Jet de banane, huées pendant l'hymne, Neymar pris pour cible: la rencontre Brésil - Tunisie dérape complètement

La rencontre a été entachée de plusieurs polémiques dont un jet de banane inacceptable.

Jet de banane, huées pendant l'hymne, Neymar pris pour cible: la rencontre Brésil - Tunisie dérape complètement
©AFP

Le Brésil est prêt. Face à la Tunisie, les Auriverde ont littéralement étrillé les Aigles de Carthage avec une victoire 5-1. Mais les joueurs retiendront-ils cela de cette rencontre au Parc des Princes? Pas certain. Dans un stade acquis à la cause tunisienne, les polémiques se sont accumulées sur et en dehors des terrains.

Avant la rencontre, l'ambiance était électrique avec des fumigènes un peu partout aux abords du stade. Ce qui n'est pas répréhensible mais promettait une soirée mouvementée. Une ambiance électrique qui s'est vérifiée dès les hymnes nationaux. L'Hino Nacional Brasileiro a été copieusement sifflée. Un manque de respect qui a été très peu au goût de Marquinhos. Sur des images, on voit le capitaine du PSG secouer la tête et jeter un regard noir envers le public, visiblement irrité. Lorsque le match a débuté, les sifflets se sont poursuivis lors de chaque touche de balle des artistes brésiliens. Pourtant, les Sud-Américains recevaient sur le papier. Mais le Maracana était bien, bien loin.

Un jet de banane inacceptable

À la 19e minute, Richarlison donne un coup de froid au Parc. Alors que le public tunisien fête encore l'égalisation, l'attaquant climatise le stade sur une superbe passe de Raphinha. Les coéquipiers du joueur de Tottenham encerclent le joueur afin de le féliciter pour ce but synonyme de 2-1. Sur des images, on aperçoit une banane aux alentours de Richarlison. Une réaction qui n'a évidemment pas échappé aux hommes de Tite. À commencer par le défenseur Thiago Silva. "J'étais triste pour le jet de banane sur Richarlison. Ce n'est pas le foot. Le foot, c'est supporter ton équipe. Sur le terrain, on essaye de donner le maximum pour notre sélection, mais des gestes comme ça, ce n'est pas bon pour le foot", a déclaré l'ancien capitaine du PSG.
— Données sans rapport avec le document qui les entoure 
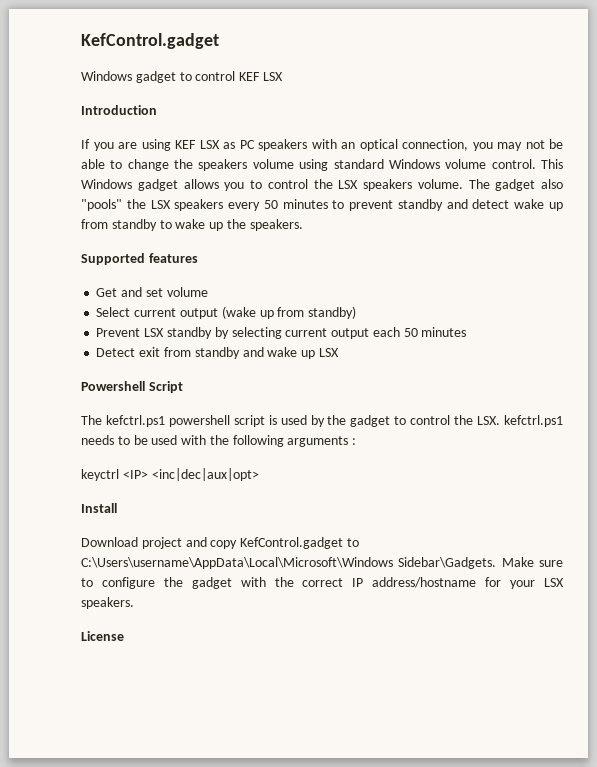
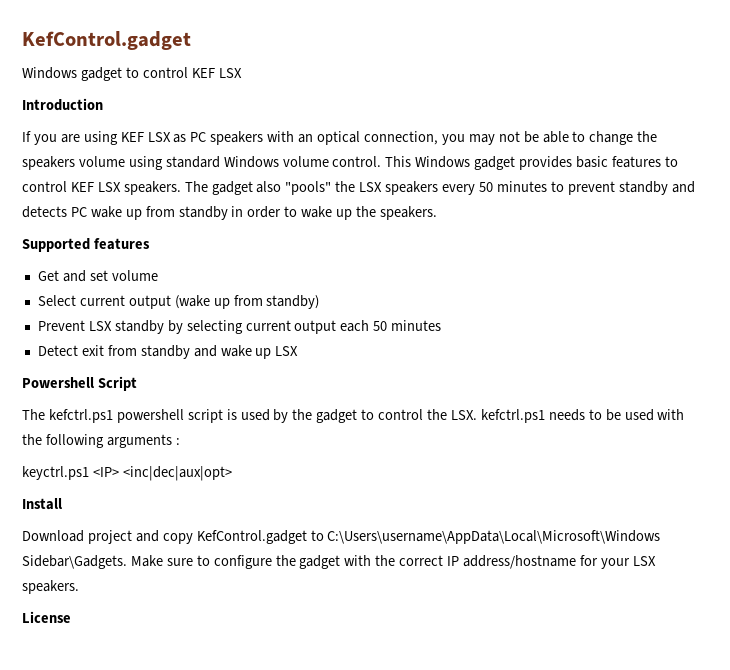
[183,179,463,191] allows you to control the LSX speakers volume. -> [519,156,678,170] [22,181,181,195] provides basic features to control KEF LSX speakers.
[472,199,510,209] detect -> [22,206,87,218] detects PC
(157, 225) none -> [231,206,282,218] in order
[81,469,119,481] keyctrl -> [22,466,89,480] keyctrl.ps1

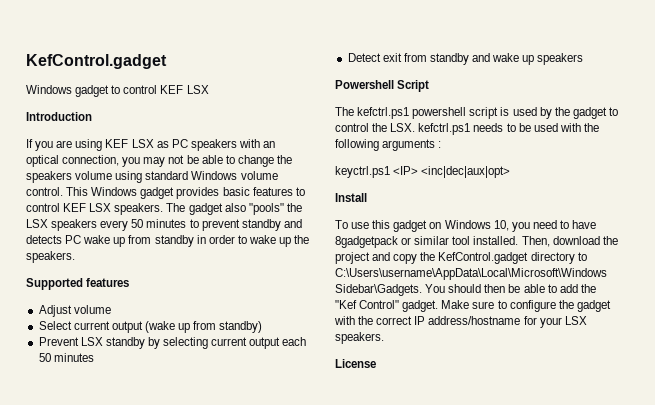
[37,270,108,282] Get and set -> [38,305,72,317] Adjust
[275,346,299,356] LSX -> [537,53,584,65] speakers
[22,530,661,544] [22,555,127,569] Download project and copy KefControl.gadget to C:\Users\username\AppData\Local\Microsoft\Windows Sidebar\Gadgets. -> [335,220,597,232] [335,236,618,248] [335,252,587,264] [335,268,607,280] [335,284,596,296] [335,300,439,312] To use this gadget on Windows 10, you need to have 8gadgetpack or similar tool installed. Then, download the project and copy the KefControl.gadget directory to C:\Users\username\AppData\Local\Microsoft\Windows Sidebar\Gadgets. You should then be able to add the "Kef Control" gadget.

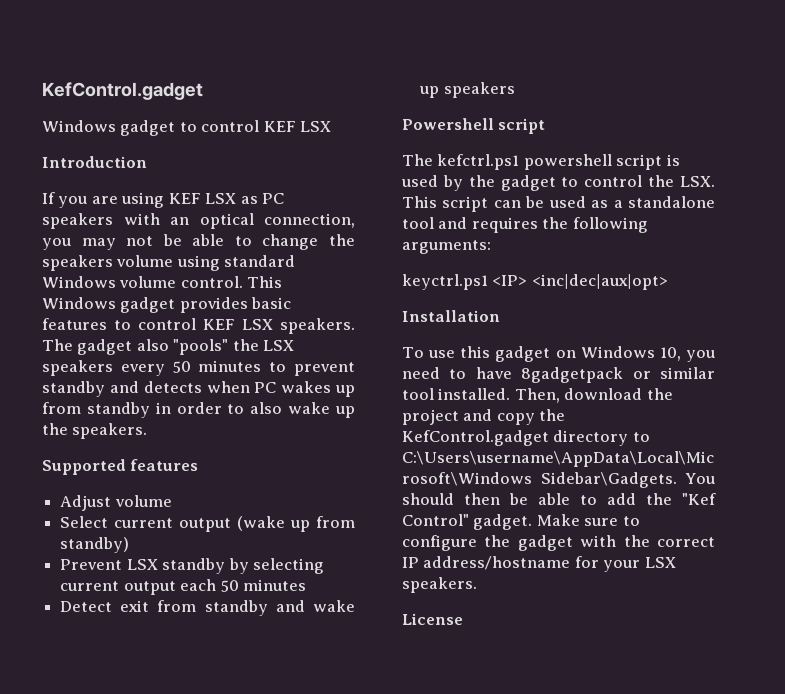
[65,235,111,244] PC wake -> [206,381,332,393] when PC wakes
(247, 239) none -> [250,402,283,414] also
[397,80,430,92] Script -> [498,118,546,134] script
[418,123,599,135] [335,139,442,151] kefctrl.ps1 needs to be used with the following arguments : -> [402,196,715,212] [402,217,648,233] [402,240,491,254] This script can be used as a standalone tool and requires the following arguments:
[335,193,367,202] Install -> [402,310,500,322] Installation

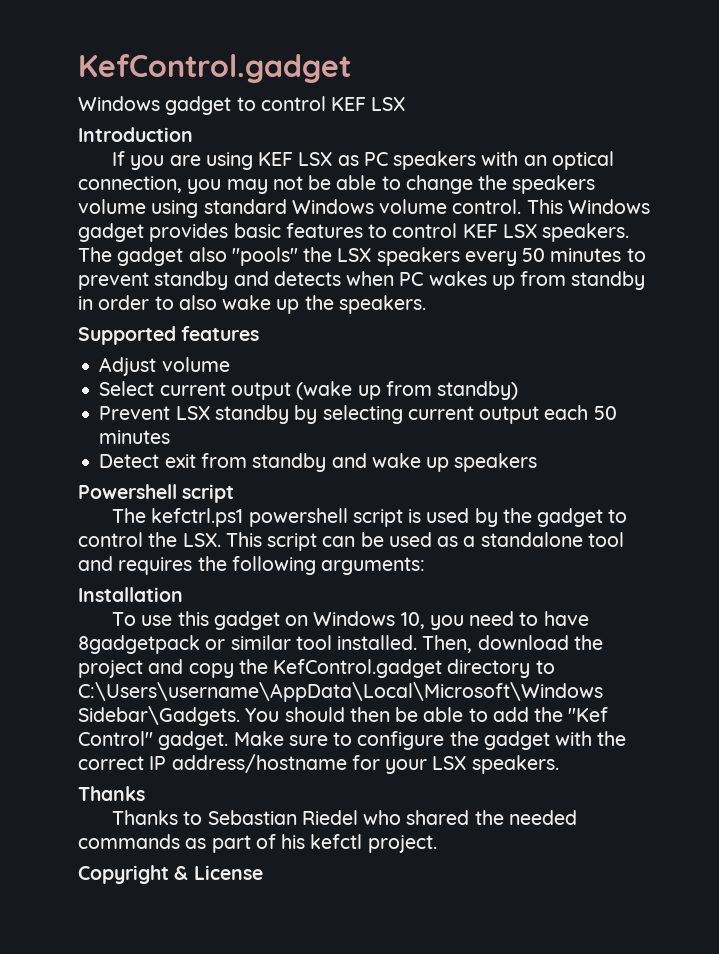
[402,274,668,290] // keyctrl.ps1 <IP> <inc|dec|aux|opt> -> (426, 566) none
(477, 585) none -> [78,786,145,801] [112,810,577,825] [78,834,437,853] [78,865,189,884] Thanks // Thanks to Sebastian Riedel who shared the needed commands as part of his kefctl project. // Copyright &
Arrivé cet été du côté de Manchester United, Casemiro a lui exigé des sanctions. "On ne peut pas laisser passer ça, c'est très grave. On voit ce genre de racisme, c'est inévitable. C'est de l'éducation. Nous avons un pouvoir très grand. Il doit y avoir une très grosse punition. Même notre président nous en a parlé parce qu'il est gêné par tout ça. C'est inacceptable". Touché directement, Richarlison espère que le coupable sera retrouvé pour "être puni" afin que cela "serve de leçon à tous ceux qui veulent faire la même chose."

Neymar pris pour cible

Bien reçu au Havre lors du match amical précédent contre le Ghana (3-0), Neymar a connu un accueil pour le moins difficile au Parc. Assez paradoxal tant il illumine le stade cette saison avec les Franciliens. Comme le prouve son implication sur 22 buts toutes compétitions confondues depuis le début de la saison (13 matchs, 12 réalisations, 10 passes décisives). Ciblé par les supporters adverses, il a été davantage sifflé que ses partenaires lors de chacune de ses touches de balle. Il a également été visé par des lasers lors de l'ensemble de la rencontre et plus particulièrement à la 27e minute lors de son penalty. Un traitement de faveur qui n'a pas semblé trop perturber le numéro 10 qui a parfaitement pris le gardien à contre-pied.

Au-delà de son but, le Ney a également été pris à partie par les hommes de Jalal Qaderi. Pourtant, c'est bien lui qui a écopé du premier carte jaune. Un arbitrage qui a eu le don de l'énerver. "Avec moi, tout est différent", a-t-il pesté après la rencontre. J'ai subi une faute en deuxième période alors qu'on lançait une contre-attaque. Le gars m'attrape et n'a même pas reçu un carton jaune. Moi, je fais une faute sur le défenseur, sans avoir fait exprès de lui marcher dessus. Parfois, il faudrait un peu plus de bon sens..."

Avec tous ces incidents, que retiendront les hommes de Tite? Pour Danilo, le Brésil gardera surtout le positif. "C'était un test psychologique différent", a-t-il assuré en zone mixte. "On doit faire face à tout type de situation. Mais c'était un bon match. On a répondu de manière intelligente et comme on a voulu, c'est-à-dire marquer des buts indépendamment de l'adversaire." Une chose est certaine, ce Brésil fait peur. Prêts mentalement, avec une défense solide et un vivier offensif impressionnant, les Auriverde seront, à coup sûr, l'un des favoris au Qatar.